Трудясь в уединении моего шатра бдения, я все же прислушивался к добросовестным завываниям Яртатгурка. К тому времени когда спустилась ночь, он охрип и как будто несколько раз был на грани того, чтобы сдаться. Всякий раз я тогда откладывал карандаш и спускался помахать ему поощрительно через прудик. И такое проявление моего неустанного интереса неизменно вдохновляло его на удвоенный пыл.
Остальные анула эту ночь тихо провели в своем лагере — без стонов несварения желудка, усталости боя или прочих недомоганий. Я был благодарен, что никакой внешний гам не нарушает моей сосредоточенности, и даже высказался по этому поводу Маккабби:
— Туземцы сегодня как будто притихли.
— Нечасто бедолагам удается набить животы хорошим питоньим мясом.
— Они съели церемониальную змею? — вскричал я.
— Какая разница? — утешил он. — Скелет-то остался под твоей плетеной корзинкой.
Ну и ладно, подумал я. Теперь все равно уже ничего не поделаешь. И, как намекнул Маккабби, должен же скелет явить символ столь же мощный, что и полноценный труп.
Перевалило за полночь, и я только-только закончил заметки к завтрашней службе, когда с визитом явилась делегация старейшин.
— Они говорят, ты очень их обяжешь, Преп, если либо поторопишься и помрешь, как полагается, или как-нибудь ублажишь Яртатгурка. Они заснуть не могут, пока он там куролесит.
— Скажи, — повелительно махнул рукой я, — что вскоре все завершится.

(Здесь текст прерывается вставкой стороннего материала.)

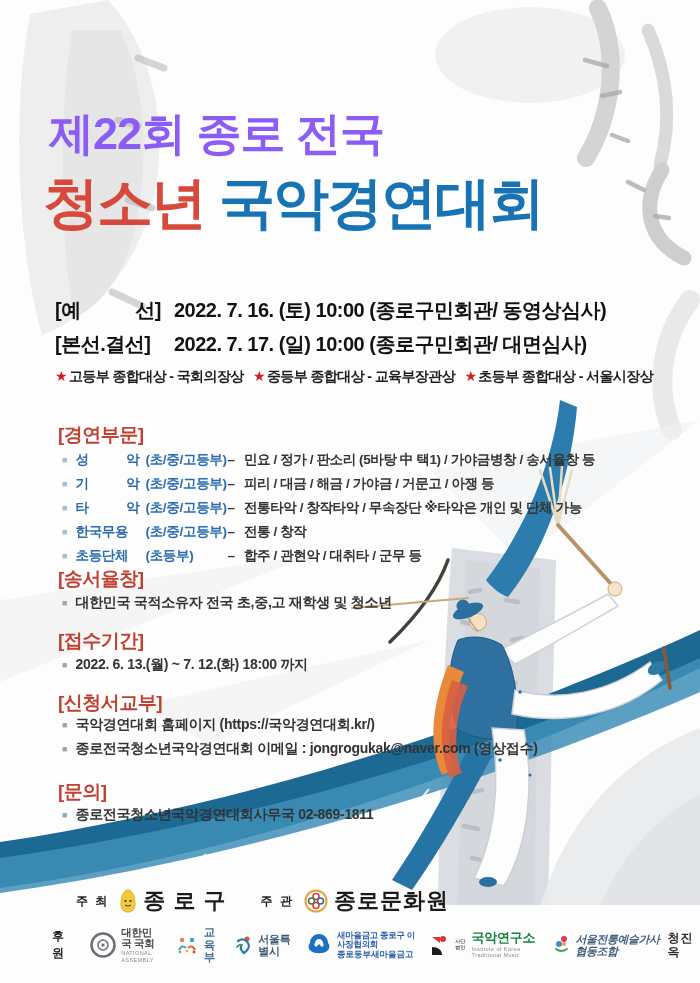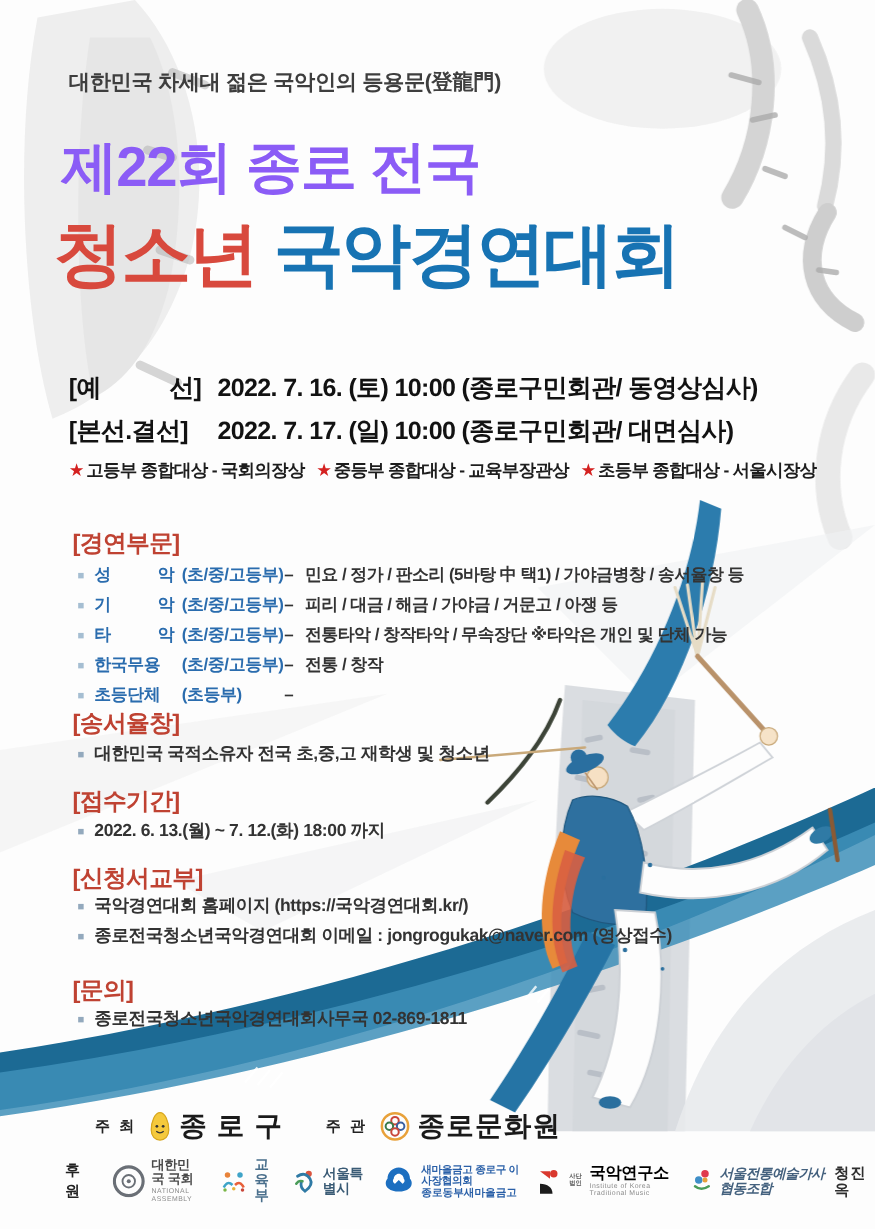--- a/index.html
+++ b/index.html
@@ -153,7 +153,6 @@
     </g>
   </svg>
 
-  <div class="layer tagline">대한민국 차세대 젊은 국악인의 등용문(登龍門)</div>
 
   <div class="layer title1">제22회 종로 전국</div>
 

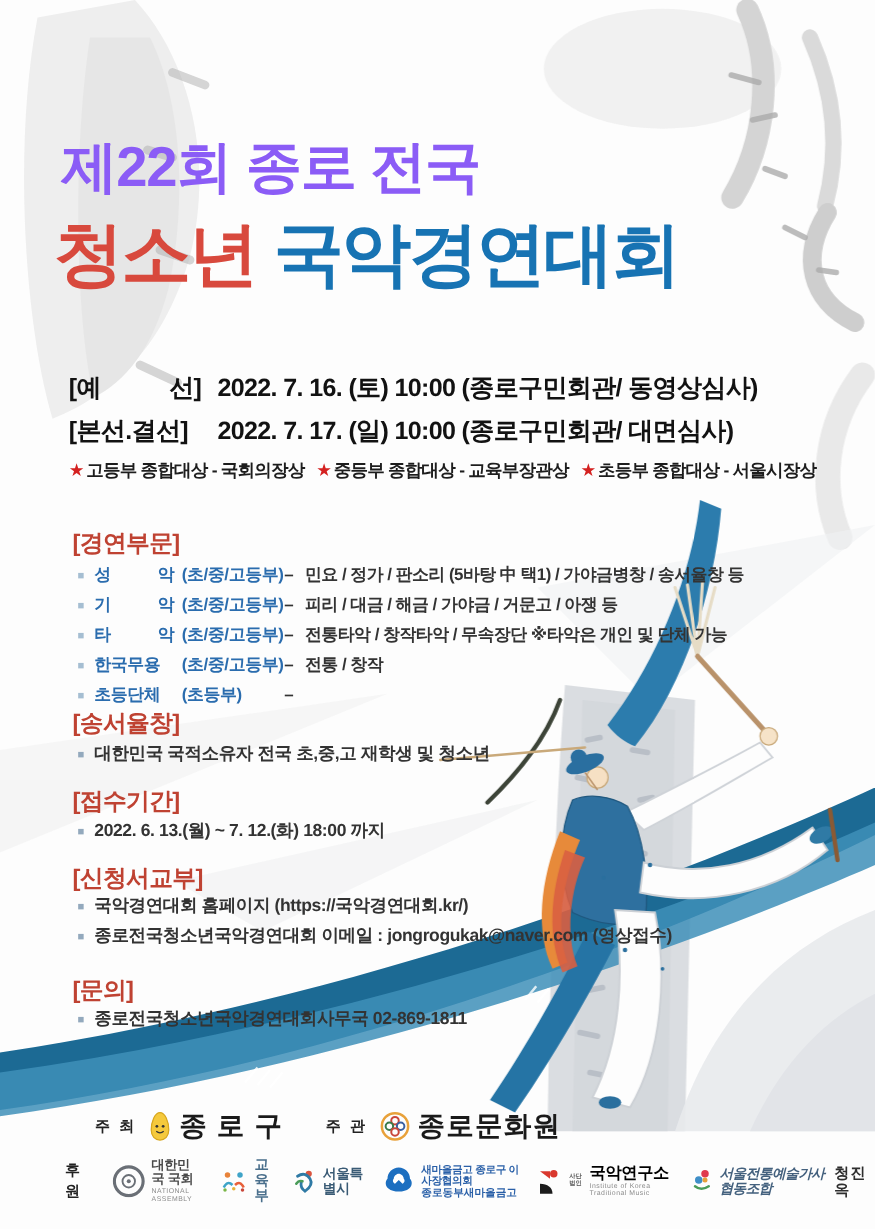--- a/index.html
+++ b/index.html
@@ -220,6 +220,7 @@
           <span>(초등부)</span>
         </span>
       <span class="cdash">–</span>
+      <span class="cdesc">합주 /  관현악 /  대취타 /  군무 등</span>
     </div>
   </div>
 

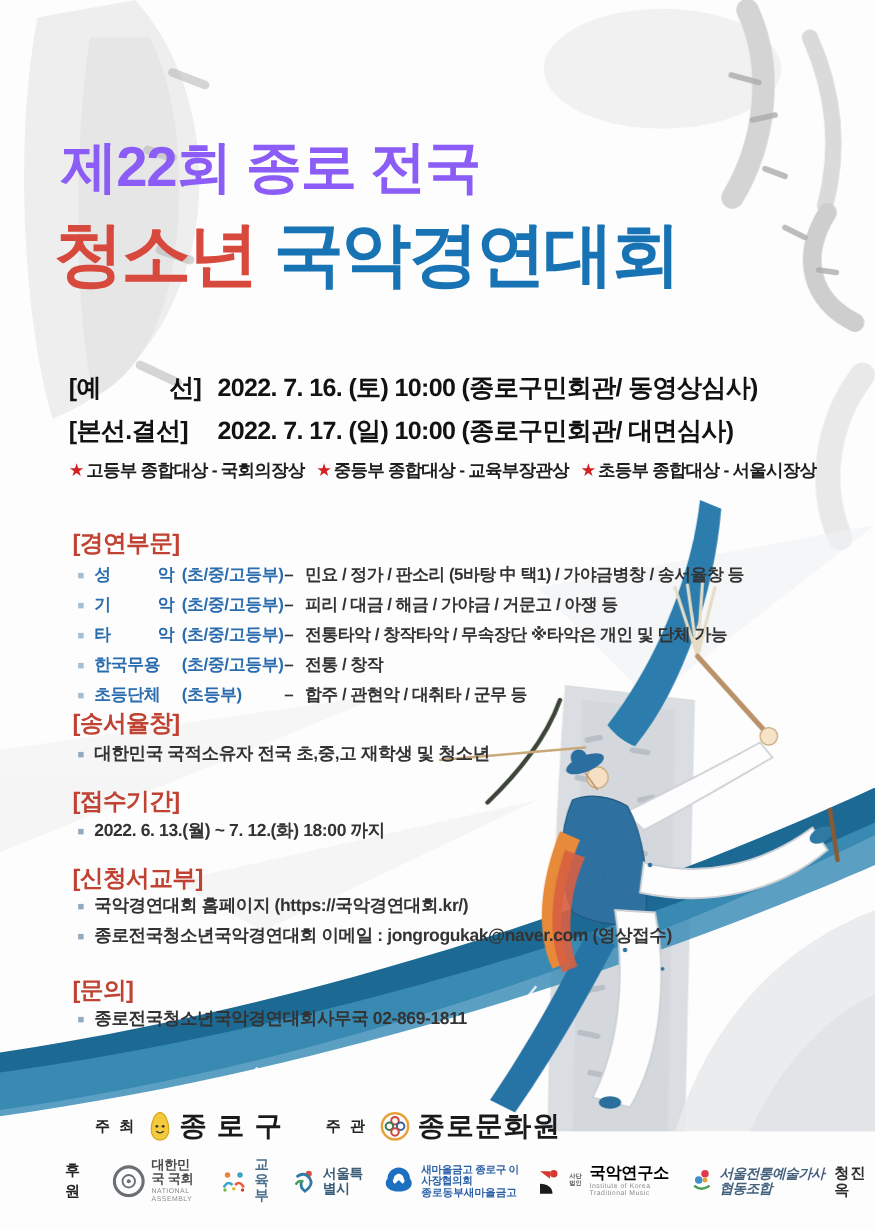--- a/index.html
+++ b/index.html
@@ -67,7 +67,7 @@
   .sp-kmg .t1{font-size:8.5px;}
   .sp-kmg .t2{font-size:8.5px;letter-spacing:0;}
   .sp-gugak .pre{font-size:5px;color:#555;font-weight:700;margin-right:2px;line-height:1.1;}
-  .sp-gugak .t1{font-size:13px;font-weight:800;color:#000000;}
+  .sp-gugak .t1{font-size:13px;font-weight:800;color:#15803d;}
   .sp-gugak .t2{font-size:5.5px;color:#8a8a8a;}
   .sp-coop .t1{font-size:11px;font-style:italic;font-weight:700;color:#44617e;letter-spacing:-0.5px;}
   .sp-coop .t2{font-size:12px;font-weight:800;color:#2e2e2e;font-style:normal;margin-left:6px;letter-spacing:1px;}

Я не знал, сколь верны были мои слова, пока несколько часов спустя мой сон безжалостно не прервали: шатер сложился надо мной, как зонтик, и — пш! — исчез во тьме.
Потом так же яростно темноту разорвала и прогнала совершенно самая яркая, извивающаяся, раздваивающаяся, каскадная молния, какую я только мог надеяться увидеть. За ней тут же последовали еще большая чернота, едкий запах озона и накатившая канонада грома, который словно бы подхватил все земли Никогда-Никогда и встряхнул, как одеяло.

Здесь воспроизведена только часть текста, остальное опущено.